Three shots were fired into Nelson's head. The first was evidently fired while he was on his feet, and the other two after he had fallen to the floor. One of the shots, evidently the first one, was fired from a pistol placed close to the back of the head, the ball entering the back of the head at the base of the skull and ranging upwards through the brain. It, so the medical expert testified, was instantly fatal. The other two were more in the nature of flesh wounds, and would not of themselves have caused instant death.

Nelson kept no liquor in either the living or the drinking room. When drinks were ordered by his customers, he would go down the hallway to the back of the building to procure them, and would bring them to the customers in jelly glasses. There is, of course, no direct evidence, from the viewpoint of the state, of the happenings between the time Johnson and his companions went to bed and the time the appellant was discovered by Sheehan. The inference is strong, however, that the appellant ordered a drink after the persons mentioned went to bed, followed Nelson down the hallway when he went to procure it, and shot him as he entered his private room.

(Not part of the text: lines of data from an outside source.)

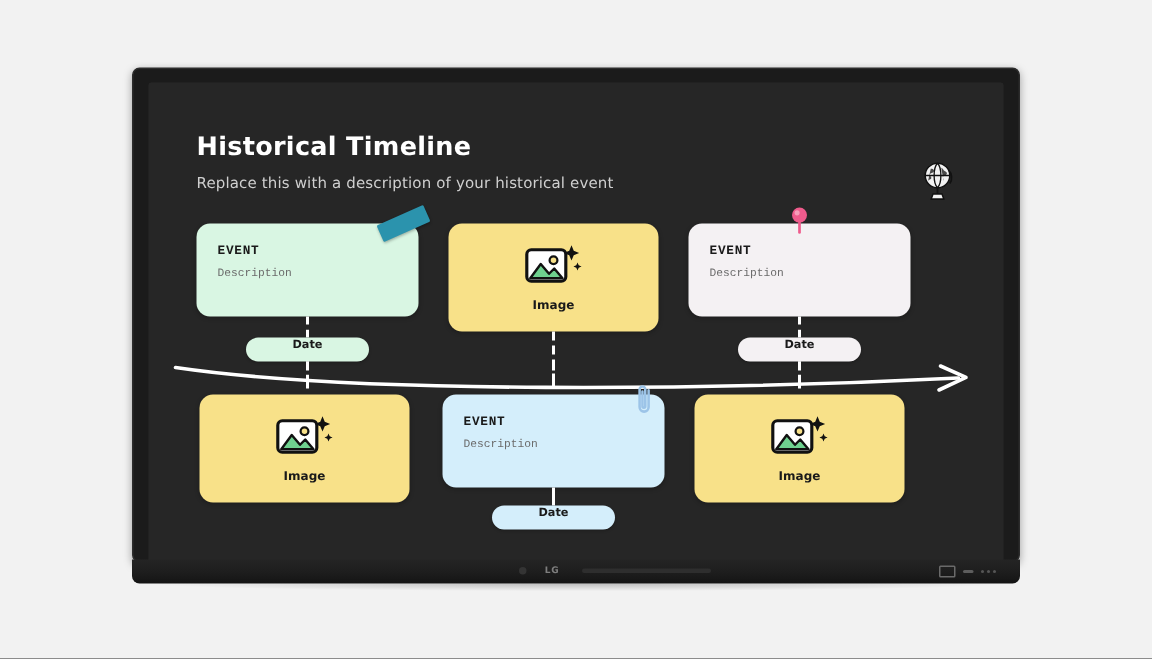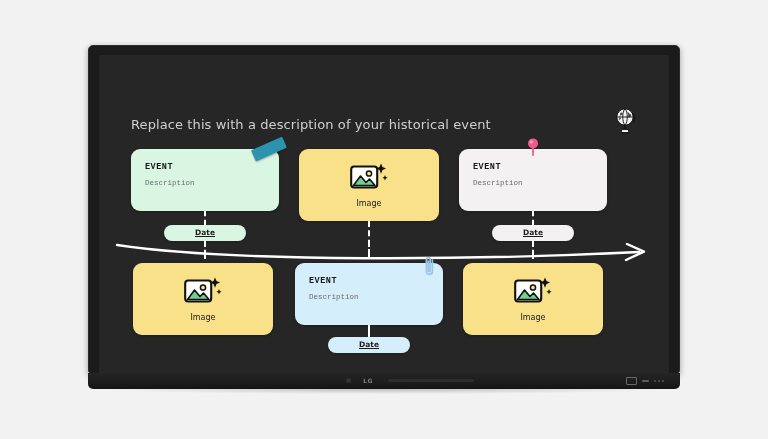"Historical Timeline" div.slide-title { html: none -> <div>Historical Timeline</div> }
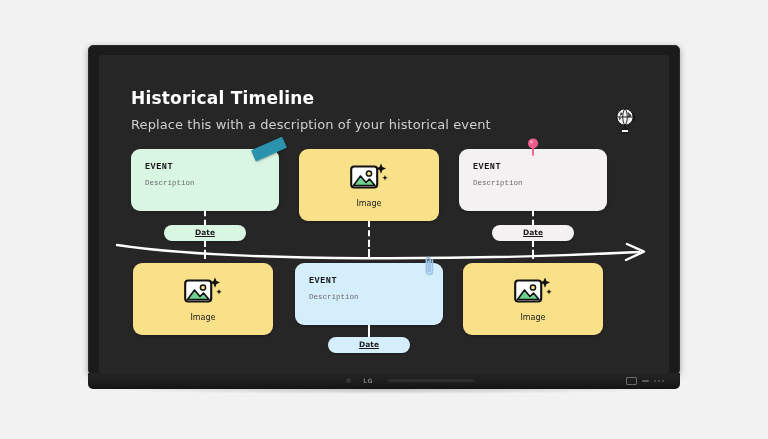"Replace this with a description" .slide-sub { font-size: 13px -> 10px }
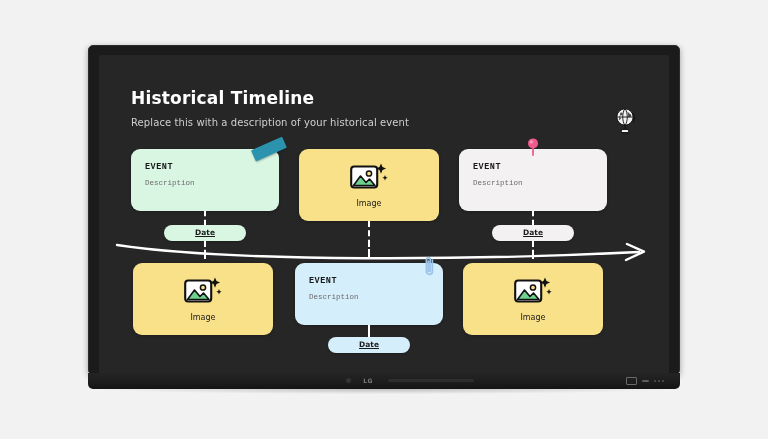"Image" .card-image .img-label { font-weight: normal -> bold }
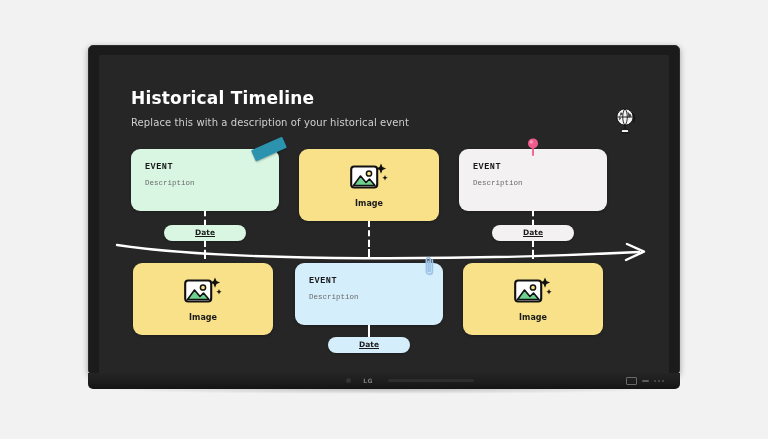"Date" .pill { align-items: center -> none; text-decoration: underline -> none }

The foregoing is taken from the evidence which the jury were warranted in believing. The appellant gave a different version of the transaction. He testified that, while he took a number of drinks during the course of the night, he was not drinking with Johnson and his companions; that he was in the living room for the greater part of the time playing a phonograph, and was so playing it when Nelson was killed; that he did not hear the shots fired that killed Nelson, but that his attention was attracted by the noise made following his death; that he stepped into the hallway to learn the cause of the noise, and saw three or four persons standing near the door to Nelson's room; that he went to the place where the persons were standing, was handed a bundle by one of them, and told to 'beat it'; that he left the place by the back stairway, and was endeavoring to find his own room when he was arrested by the police; and that the bundle which was handed to him contained the automatic pistol and the property of Nelson which was taken from his person.

Neither Johnson nor his companions was aroused by the shots or the tumult which followed. They were found sleeping in their respective rooms by the police when the building was entered by them some time later.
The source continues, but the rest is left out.